Decision V: Article IV Consultation Cycles

In Decision No. 14747-(10/96), as amended, paragraph 1(c) shall be amended to read as follows:

  • “1(c) the member has outstanding credit to the Fund under all facilities above one hundred and forty percent (140%) of the member’s quota.”

Decision VI: Post-Program Monitoring

In Decision No. 13454-(05/26), as amended, the references to “200 percent of quota” shall be replaced with “100 percent of quota”.

Annex I Redline Version: Proposed Modification to Existing Decisions

Decision I. Access Policy and Limits in the Credit Tranches and Under the Extended Fund Facility and on Overall Access to the Fund’s General Resources, and Exceptional Access Policy – Review and Modification

  • 2. The overall access by members to the Fund’s general resources shall be subject to (i) an annual limit of 140 percent of quota; and (ii) a cumulative limit of 420 percent of quota, net of scheduled repurchases; provided that these limits will not apply in cases where a member requests a Flexible Credit Line arrangement in the credit tranches, although outstanding holdings of a member’s currency arising under such arrangements will be taken into account when applying these limits in cases involving requests for access under other Fund facilities.

  • 3. When exceptional access is approved under a PLL arrangement pursuant to paragraph 3, such access, combined with the member’s access to the Fund’s resources under other PLL arrangements, shall in no event exceed a cumulative limit of 500 percent of quota, net of scheduled repurchases.

  • 6. The guidelines for access, the access limits set forth in this Decision, and the experience with access in amounts exceeding these limits shall be reviewed no later than [February 1st, 2021], on the basis of all relevant factors, including the magnitude of members’ balance of payments problems and developments in the Fund’s liquidity.

Decision II. The Fund’s Financing Role—Reform Proposals on Liquidity and Emergency

Assistance--Precautionary and Liquidity Line (PLL) Arrangements

  • 4.(a) Subject to paragraphs 4(b) and 4(c) of this Decision, access to Fund resources under the PLL instrument shall be subject to a cumulative cap of 500 percent of quota, net of scheduled repurchases, which shall apply to all PLL arrangements regardless of duration.

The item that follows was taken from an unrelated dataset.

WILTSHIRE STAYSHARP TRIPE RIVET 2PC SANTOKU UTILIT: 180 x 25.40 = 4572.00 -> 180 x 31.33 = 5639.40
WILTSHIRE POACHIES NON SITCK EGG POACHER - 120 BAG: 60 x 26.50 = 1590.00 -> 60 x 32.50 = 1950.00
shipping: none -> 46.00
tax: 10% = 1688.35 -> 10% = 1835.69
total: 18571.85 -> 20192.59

  • 4.(b) In addition to the PLL instrument access cap specified in paragraph 4(a) above, access under PLL arrangements with a duration of one to two years shall be subject to an annual access limit of 250 percent of quota (net of scheduled repurchases) applicable at the time of approval of such arrangements, and shall be subject to the following additional considerations.

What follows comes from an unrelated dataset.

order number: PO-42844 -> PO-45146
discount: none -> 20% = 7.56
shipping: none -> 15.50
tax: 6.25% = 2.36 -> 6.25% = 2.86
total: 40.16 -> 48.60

    • (i) For one-year PLL arrangements approved for members not having an actual balance of payment need at the time of approval of the arrangement, the entire amount of approved access shall be available upon approval of the arrangement and shall remain available throughout the arrangement period, subject to completion of a six-monthly review as specified in paragraph 3(b) of this Decision. For PLL arrangements with a duration of one to two years approved for members not having an actual balance of payment need at the time of approval of the arrangement, purchases shall be phased, with an initial amount not in excess of 250 percent of quota being available upon approval of the arrangement and the remaining amount being made available at the beginning of the second year of arrangement, subject to completion of the relevant six-monthly reviews specified in paragraph 3(b) of this Decision.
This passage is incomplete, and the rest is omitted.